[What the exercise asks]
Repeat everything in the listing exactly, except for the images.

[Extracted records]
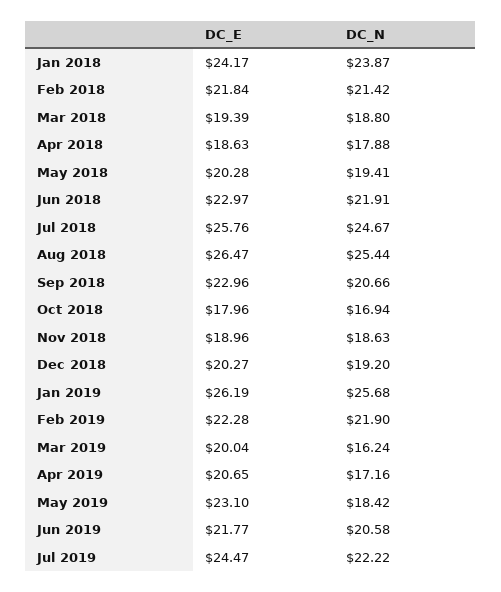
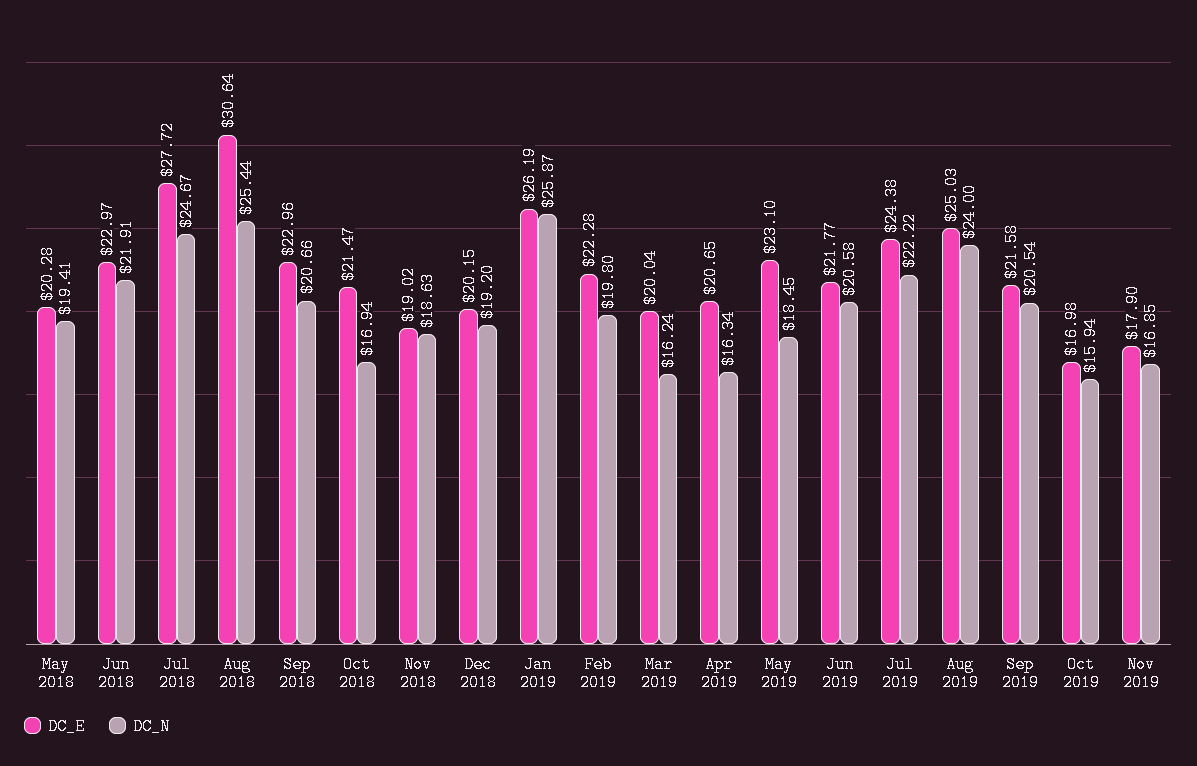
DC_E, Jan 2018: 24.17 -> none
DC_N, Jan 2018: 23.87 -> none
DC_E, Feb 2018: 21.84 -> none
DC_N, Feb 2018: 21.42 -> none
DC_E, Mar 2018: 19.39 -> none
DC_N, Mar 2018: 18.8 -> none
DC_E, Apr 2018: 18.63 -> none
DC_N, Apr 2018: 17.88 -> none
DC_E, Jul 2018: 25.76 -> 27.72
DC_E, Aug 2018: 26.47 -> 30.64
DC_E, Oct 2018: 17.96 -> 21.47
DC_E, Nov 2018: 18.96 -> 19.02
DC_E, Dec 2018: 20.27 -> 20.15
DC_N, Jan 2019: 25.68 -> 25.87
DC_N, Feb 2019: 21.9 -> 19.8
DC_N, Apr 2019: 17.16 -> 16.34
DC_N, May 2019: 18.42 -> 18.45
DC_E, Jul 2019: 24.47 -> 24.38
DC_E, Aug 2019: none -> 25.03
DC_N, Aug 2019: none -> 24
DC_E, Sep 2019: none -> 21.58
DC_N, Sep 2019: none -> 20.54
DC_E, Oct 2019: none -> 16.98
DC_N, Oct 2019: none -> 15.94
DC_E, Nov 2019: none -> 17.9
DC_N, Nov 2019: none -> 16.85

[Answer to the problem]
DC_E, Jan 2018: 24.17 -> none
DC_N, Jan 2018: 23.87 -> none
DC_E, Feb 2018: 21.84 -> none
DC_N, Feb 2018: 21.42 -> none
DC_E, Mar 2018: 19.39 -> none
DC_N, Mar 2018: 18.8 -> none
DC_E, Apr 2018: 18.63 -> none
DC_N, Apr 2018: 17.88 -> none
DC_E, Jul 2018: 25.76 -> 27.72
DC_E, Aug 2018: 26.47 -> 30.64
DC_E, Oct 2018: 17.96 -> 21.47
DC_E, Nov 2018: 18.96 -> 19.02
DC_E, Dec 2018: 20.27 -> 20.15
DC_N, Jan 2019: 25.68 -> 25.87
DC_N, Feb 2019: 21.9 -> 19.8
DC_N, Apr 2019: 17.16 -> 16.34
DC_N, May 2019: 18.42 -> 18.45
DC_E, Jul 2019: 24.47 -> 24.38
DC_E, Aug 2019: none -> 25.03
DC_N, Aug 2019: none -> 24
DC_E, Sep 2019: none -> 21.58
DC_N, Sep 2019: none -> 20.54
DC_E, Oct 2019: none -> 16.98
DC_N, Oct 2019: none -> 15.94
DC_E, Nov 2019: none -> 17.9
DC_N, Nov 2019: none -> 16.85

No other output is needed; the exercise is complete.